Dataset excerpts —

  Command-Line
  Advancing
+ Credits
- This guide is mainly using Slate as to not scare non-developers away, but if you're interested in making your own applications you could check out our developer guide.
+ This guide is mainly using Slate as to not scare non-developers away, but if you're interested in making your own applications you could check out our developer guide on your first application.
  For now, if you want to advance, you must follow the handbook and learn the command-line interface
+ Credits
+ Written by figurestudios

--

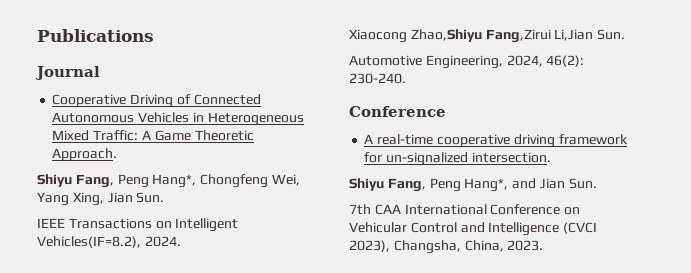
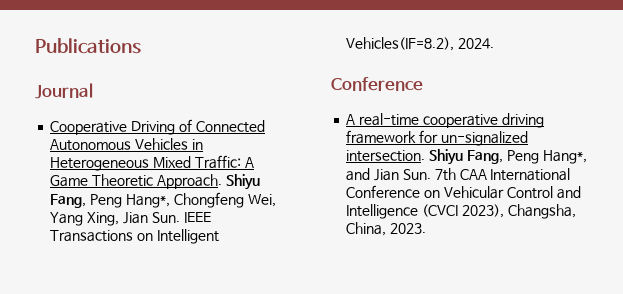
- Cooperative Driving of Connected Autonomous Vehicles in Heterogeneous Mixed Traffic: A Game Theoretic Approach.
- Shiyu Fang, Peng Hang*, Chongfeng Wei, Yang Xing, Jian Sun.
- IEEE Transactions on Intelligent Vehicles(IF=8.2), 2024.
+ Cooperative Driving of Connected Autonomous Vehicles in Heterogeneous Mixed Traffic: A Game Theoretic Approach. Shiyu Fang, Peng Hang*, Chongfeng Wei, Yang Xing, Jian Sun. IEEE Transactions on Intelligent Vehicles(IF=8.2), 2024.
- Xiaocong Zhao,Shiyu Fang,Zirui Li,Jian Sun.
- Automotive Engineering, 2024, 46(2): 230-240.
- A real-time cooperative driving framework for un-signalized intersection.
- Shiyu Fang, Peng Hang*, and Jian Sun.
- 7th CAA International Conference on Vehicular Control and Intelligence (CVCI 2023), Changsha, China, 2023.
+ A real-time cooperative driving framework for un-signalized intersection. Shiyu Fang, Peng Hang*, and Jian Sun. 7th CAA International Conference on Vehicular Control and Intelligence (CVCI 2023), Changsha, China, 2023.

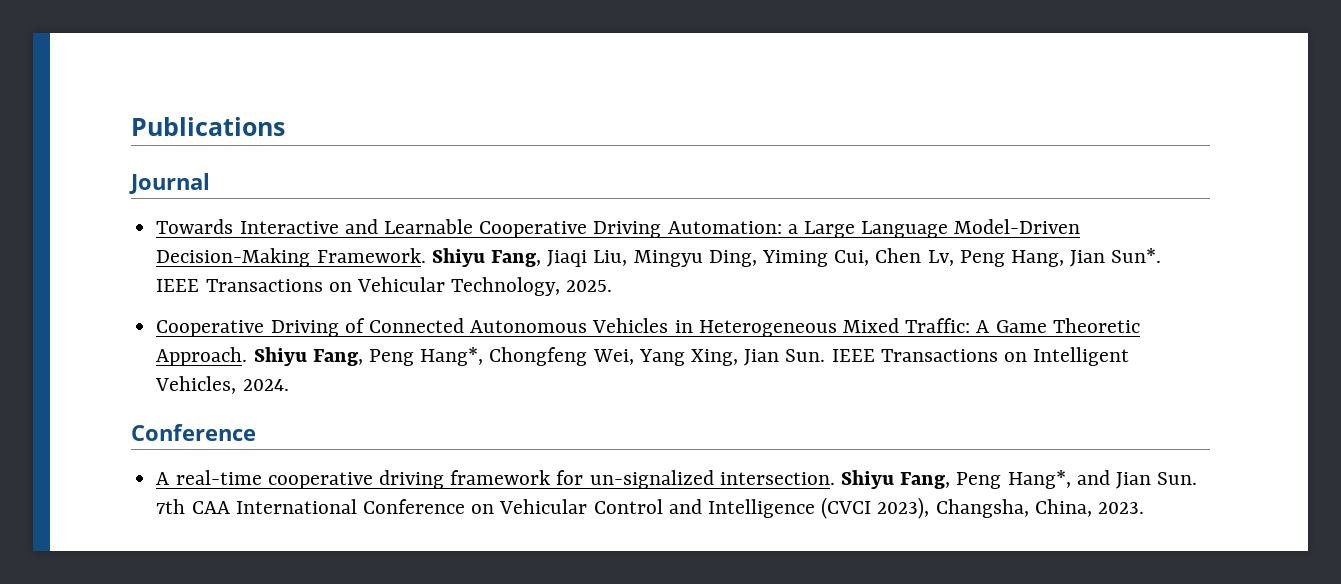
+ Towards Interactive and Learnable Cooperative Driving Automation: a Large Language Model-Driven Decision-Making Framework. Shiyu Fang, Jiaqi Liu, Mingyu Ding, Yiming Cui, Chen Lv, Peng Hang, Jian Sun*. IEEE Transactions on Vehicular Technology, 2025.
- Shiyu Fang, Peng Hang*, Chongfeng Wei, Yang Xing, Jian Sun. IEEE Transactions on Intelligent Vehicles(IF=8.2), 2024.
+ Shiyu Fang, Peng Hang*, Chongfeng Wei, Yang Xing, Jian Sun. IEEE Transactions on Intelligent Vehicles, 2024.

What you need to do —
The answer must be all the lines above that hold the word "Changsha".

Output of the task —
- 7th CAA International Conference on Vehicular Control and Intelligence (CVCI 2023), Changsha, China, 2023.
+ A real-time cooperative driving framework for un-signalized intersection. Shiyu Fang, Peng Hang*, and Jian Sun. 7th CAA International Conference on Vehicular Control and Intelligence (CVCI 2023), Changsha, China, 2023.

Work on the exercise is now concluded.